Thanks guys. I was looking at ETF's and iShares as I don't think I'm going to have enough to play with to get diversification otherwise. I'm just fed up with the high MER's bank mutual funds charge for their index fund and this seems like a much cheaper way to get the same diversification.
Remind me of a comment made the president of Investors Group in response to
complaints of the high MER of their funds. I think it was Murray Mitchell who once
said with a straight face that IG funds belong to the middle of the pack in terms of
MER when it is in reality the contender for the biggest ripoff among major mutual
fund companies.
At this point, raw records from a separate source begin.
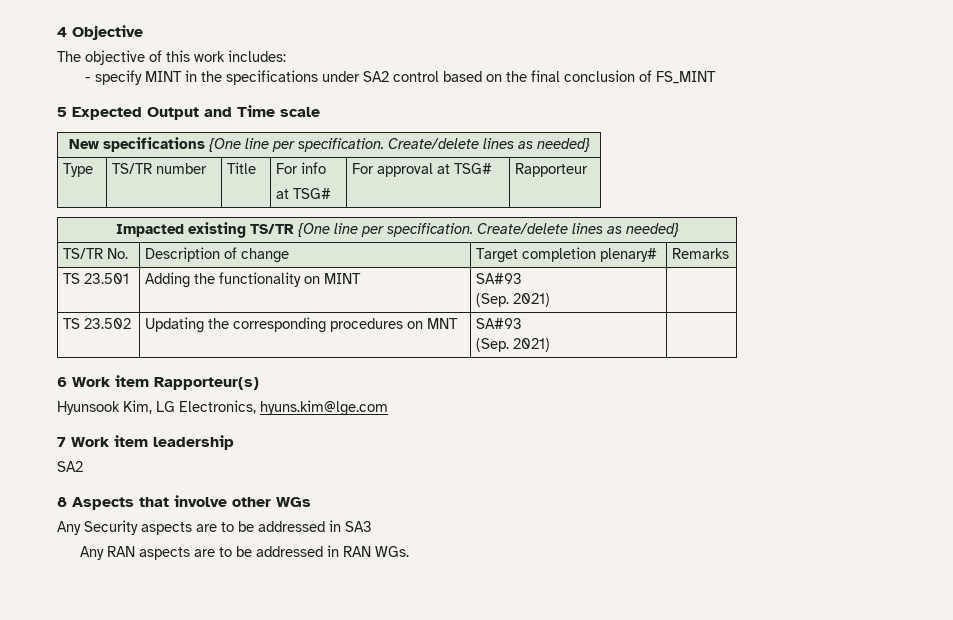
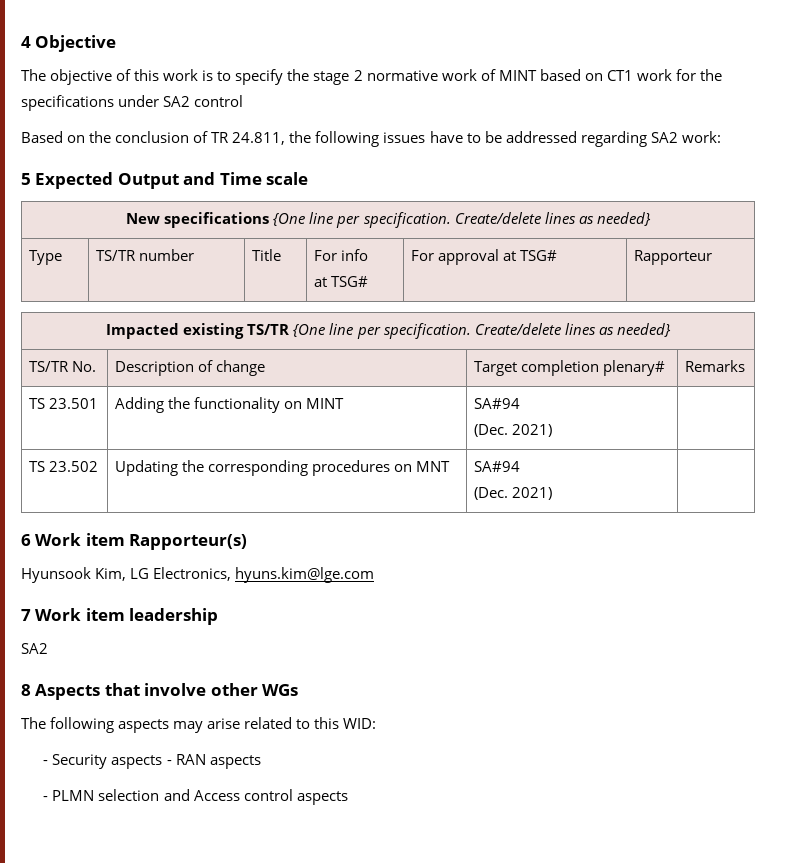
- The objective of this work includes:
- - specify MINT in the specifications under SA2 control based on the final conclusion of FS_MINT
+ The objective of this work is to specify the stage 2 normative work of MINT based on CT1 work for the specifications under SA2 control
+ Based on the conclusion of TR 24.811, the following issues have to be addressed regarding SA2 work:
- TS 23.501 | Adding the functionality on MINT | SA#93
- (Sep. 2021) |
+ TS 23.501 | Adding the functionality on MINT | SA#94
+ (Dec. 2021) |
- TS 23.502 | Updating the corresponding procedures on MNT | SA#93
- (Sep. 2021) |
+ TS 23.502 | Updating the corresponding procedures on MNT | SA#94
+ (Dec. 2021) |
- Any Security aspects are to be addressed in SA3
- Any RAN aspects are to be addressed in RAN WGs.
+ The following aspects may arise related to this WID:
+ - Security aspects - RAN aspects
+ - PLMN selection and Access control aspects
I once raised the issue with an IG agent of their hefty deferred sales
charge. To his credit the friendly guy had the audacity to tell me that the DSC was
only intended to protect my money.
Having said that IMO the funds offered by the major banks like CIBC, National
Bank, TD are overall not too bad IMO. Their MERs while on the high side are generally
lower than IG, Manulife and Fidelity. And as far as I know bank funds usually come
with no DSC. ETFs tracking various market indexes would be great low-cost alternatives
to mutual funds in a bull market. Or you may choose the market reverse index ETFs to
ride out a down market. But beware that in a volatile market with no discernible trend
holding actively managed funds could turn out to be more profitable than holding
ETFs unless you are good with trading between the up and down.